■ What is being asked: I need every line of the material below that includes the string "none".

■ Exercise materials:
::::::::
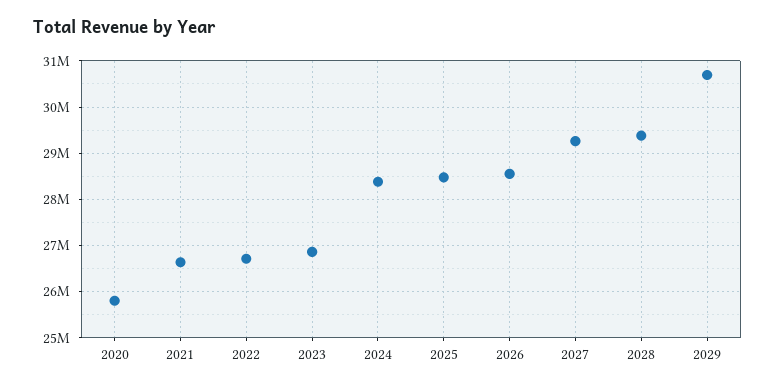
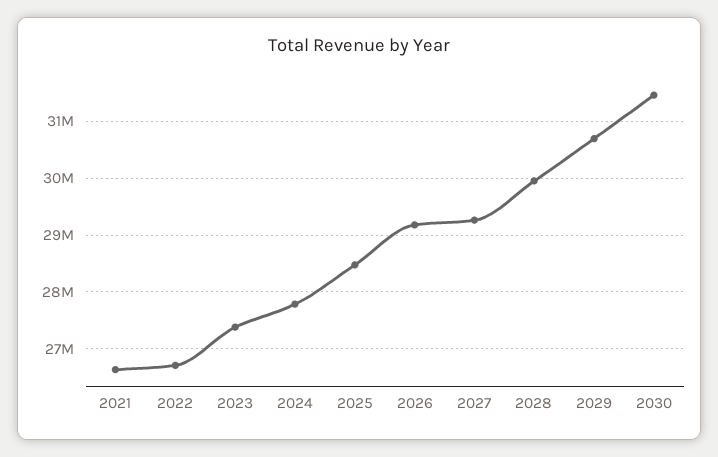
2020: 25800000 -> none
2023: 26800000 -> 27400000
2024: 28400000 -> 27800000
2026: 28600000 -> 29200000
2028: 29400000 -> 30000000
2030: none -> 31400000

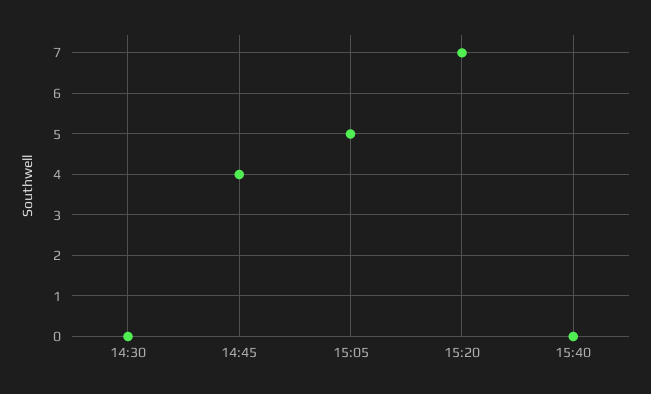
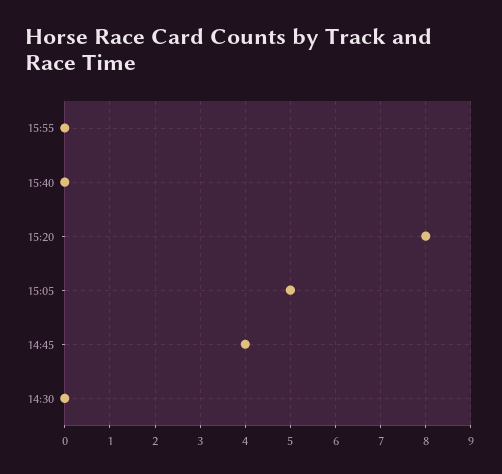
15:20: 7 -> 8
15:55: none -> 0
::::::::
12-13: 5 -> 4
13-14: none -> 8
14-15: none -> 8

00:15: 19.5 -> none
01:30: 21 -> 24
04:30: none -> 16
::::::::
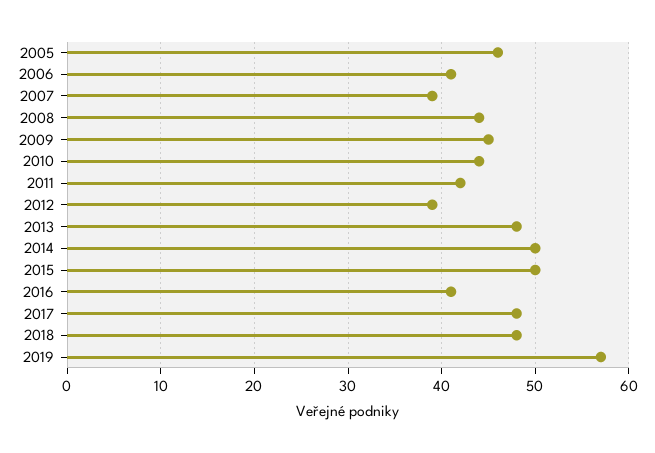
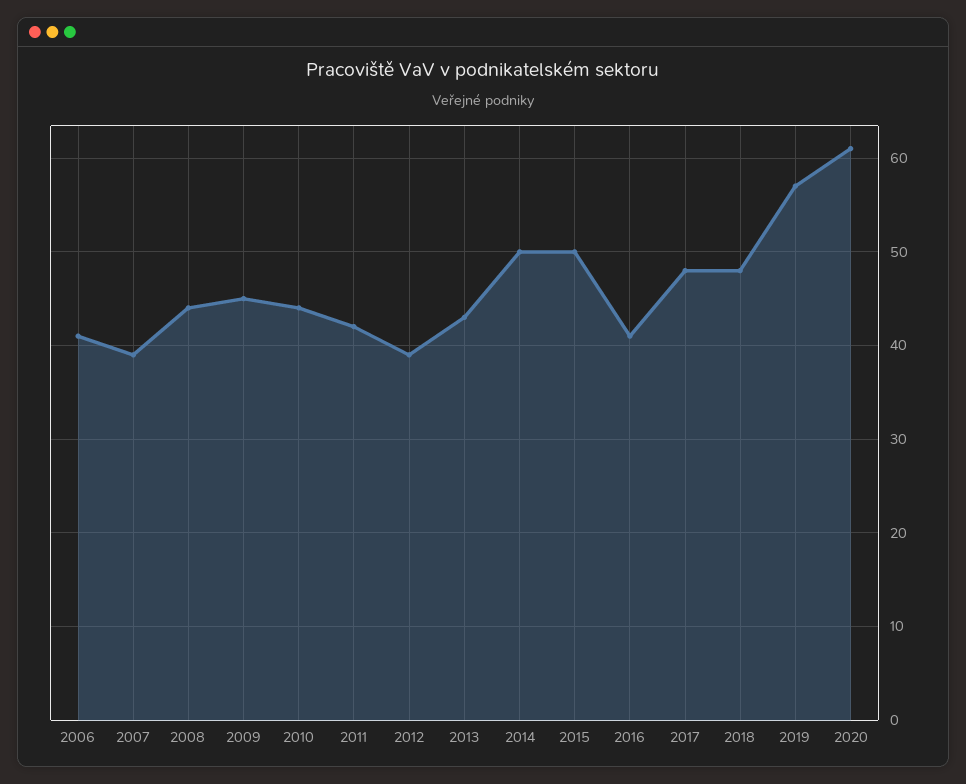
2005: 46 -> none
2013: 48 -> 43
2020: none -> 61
::::::::
■ Task answer:
2020: 25800000 -> none
2030: none -> 31400000
15:55: none -> 0
13-14: none -> 8
14-15: none -> 8
00:15: 19.5 -> none
04:30: none -> 16
2005: 46 -> none
2020: none -> 61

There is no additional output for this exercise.